Dujmovits si era recato quest’anno in Tibet per quello che aveva definito "l’ottavo e definitivamente l’ultimo tentativo di salire Everest senza ossigeno supplementare." Dopo un acclimamento pressoché ideale - una salita del Cholatse (6440m) seguito da 16 notti oltre i 6300 m sulla via normale lungo la parete nord dell’Everest - Dujmovits ha aspettato non soltanto la finestra di bel tempo, ma anche che passassero le prime "onde" di alpinisti per non rischiare di trovarsi bloccato in quota. Infatti, prima del tentativo finale Dujmovits ha spiegato "Alla mia età, salire senza ossigeno supplementare vuol dire salire ad un ritmo molto costante - non si riesce ad accelerare per fare dei sorpassi (il corpo perderebbe troppo calore) e non si può aspettare nei luoghi dove tipicamente si formano delle code (si perderebbe troppo calore aspettando). Così ho deciso di aspettare che l'atmosfera si scaldasse di più e di non dover aver a che fare con un sacco di altri alpinisti. Rimanere caldi a questa altissima quota è la sfida chiave per una salita senza ossigeno supplementare, basti pensare che con un respiro profondo e veloce il corpo perde più calore di quanto sia in grado di riprodurre."

Il 24 maggio Dujmovits ha iniziato il suo ultimo tentativo ma poi alla fine è stato costretto a tornare indietro poco prima del Second Step sulla cresta Nordest a 8580m, a causa dell’imprevisto vento e delle forti nevicate. Durante il suo tentativo Dujmovits è stato aiutato per la sua prima volta da uno Sherpa - l’esperto Lama Namgyal Sherpa che era già stato in cima all’Everest otto volte da sud. È stato Namgyal che, ritornati in tenda dopo il tentativo fallito, ha convinto Dujmovits di utilizzare brevemente del ossigeno per non ricorre troppi rischi durante la discesa, anche perché il tedesco cominciava a perdere la sensibilità delle mani e dei piedi. Dujmovits ha impiegato tutta la discesa per accettare la sua profonda delusione, ma rientrato a Campo Base ha raccontato "in ogni caso - sono contento di avere ancora tutte le dita delle mani e dei piedi."

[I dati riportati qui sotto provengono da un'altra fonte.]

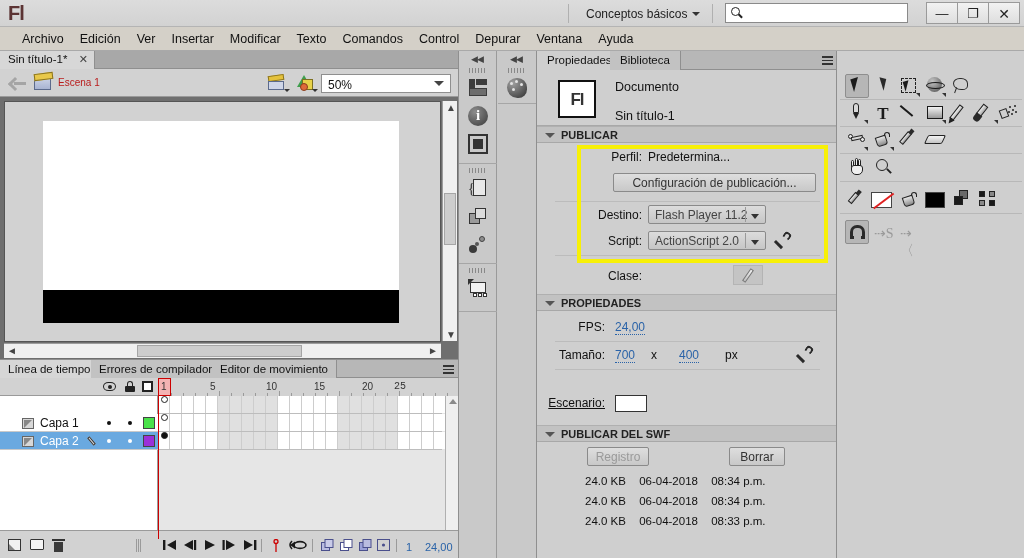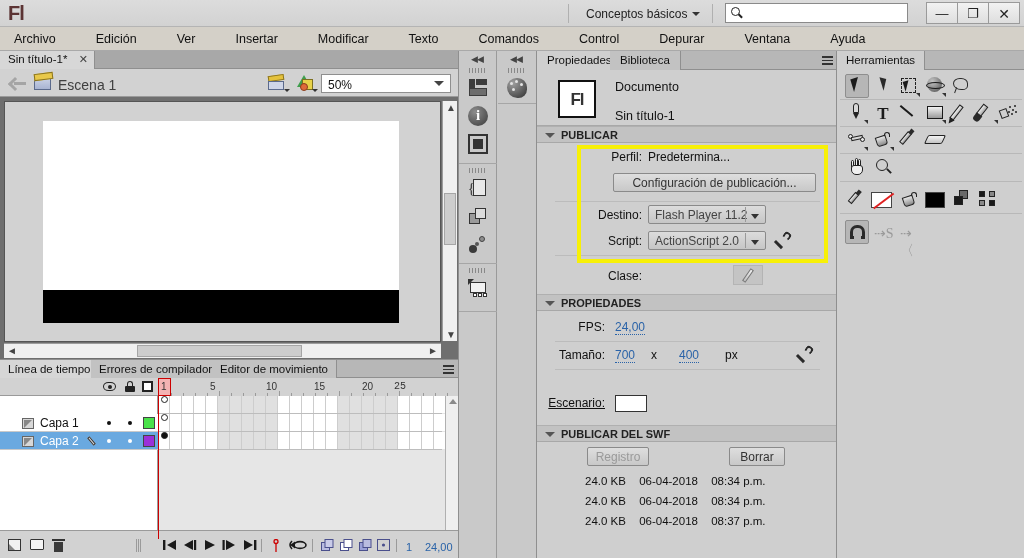"Archivo" .menubar { gap: 24px -> none; padding-left: 6px -> 14px }
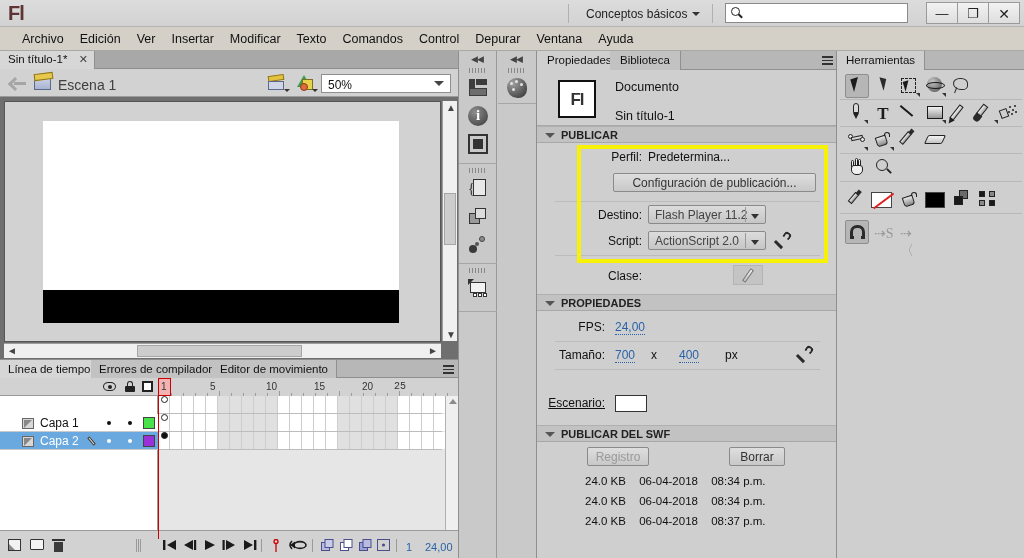"Herramientas" div.tools-tabbar { html: <div> <div>Herramientas</div> </div> -> none }
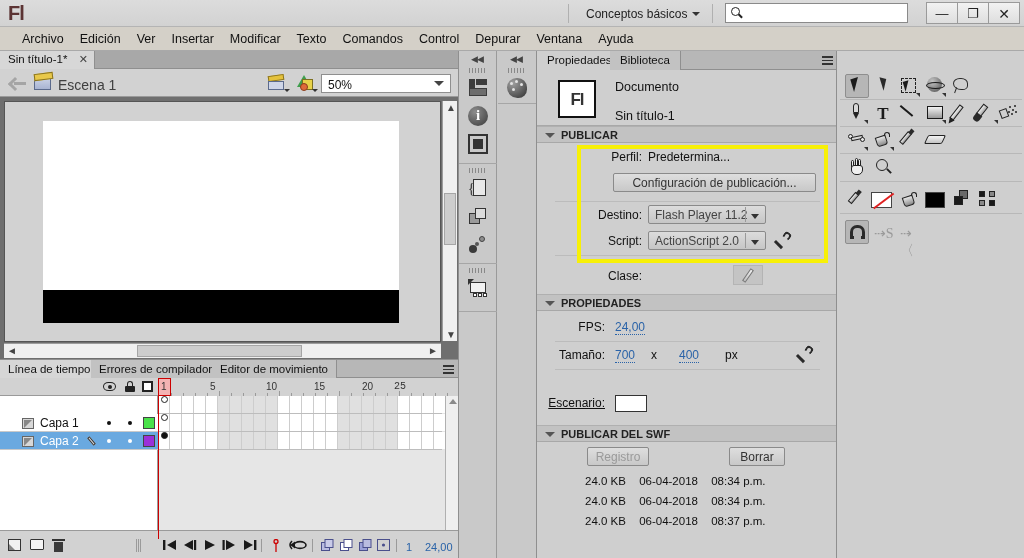"Escena 1" .scene-name { color: #404040 -> #b91c1c; font-size: 14px -> 10px }
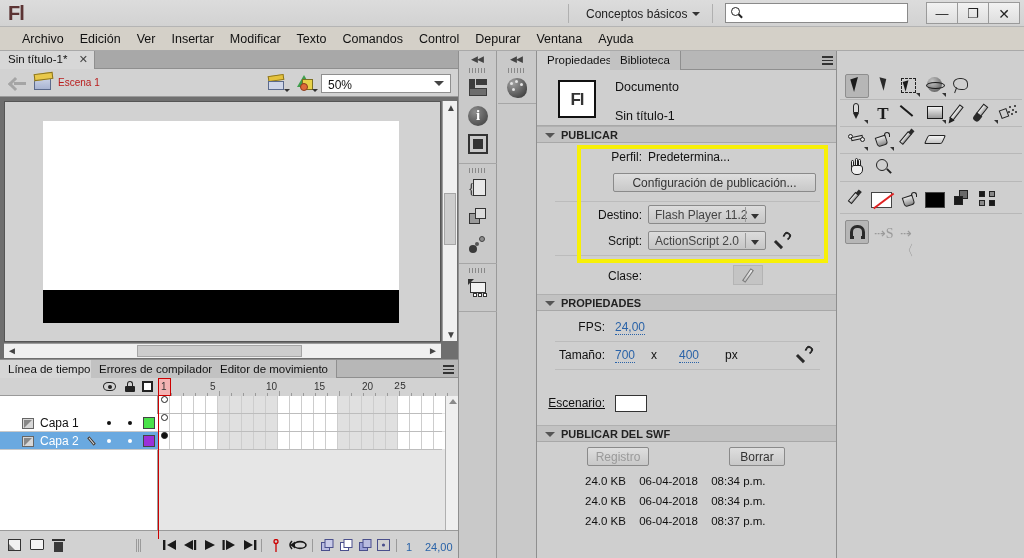"08:37 p.m." span { text: 08:37 -> 08:33 }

Finisce purtroppo così l’ottavo tentativo di Dujmovits per il suo Everest senza ossigeno. Chissà se davvero sarà stato l’ultimo tentativo. Quello che è certo è che prima dell’assalto finale, Dujmovits aveva trascorso ben tre notti al Campo III a 8300m - un periodo che indica una perseveranza e determinazione, ma anche una resistenza all’alta quota, al di fuori del normale.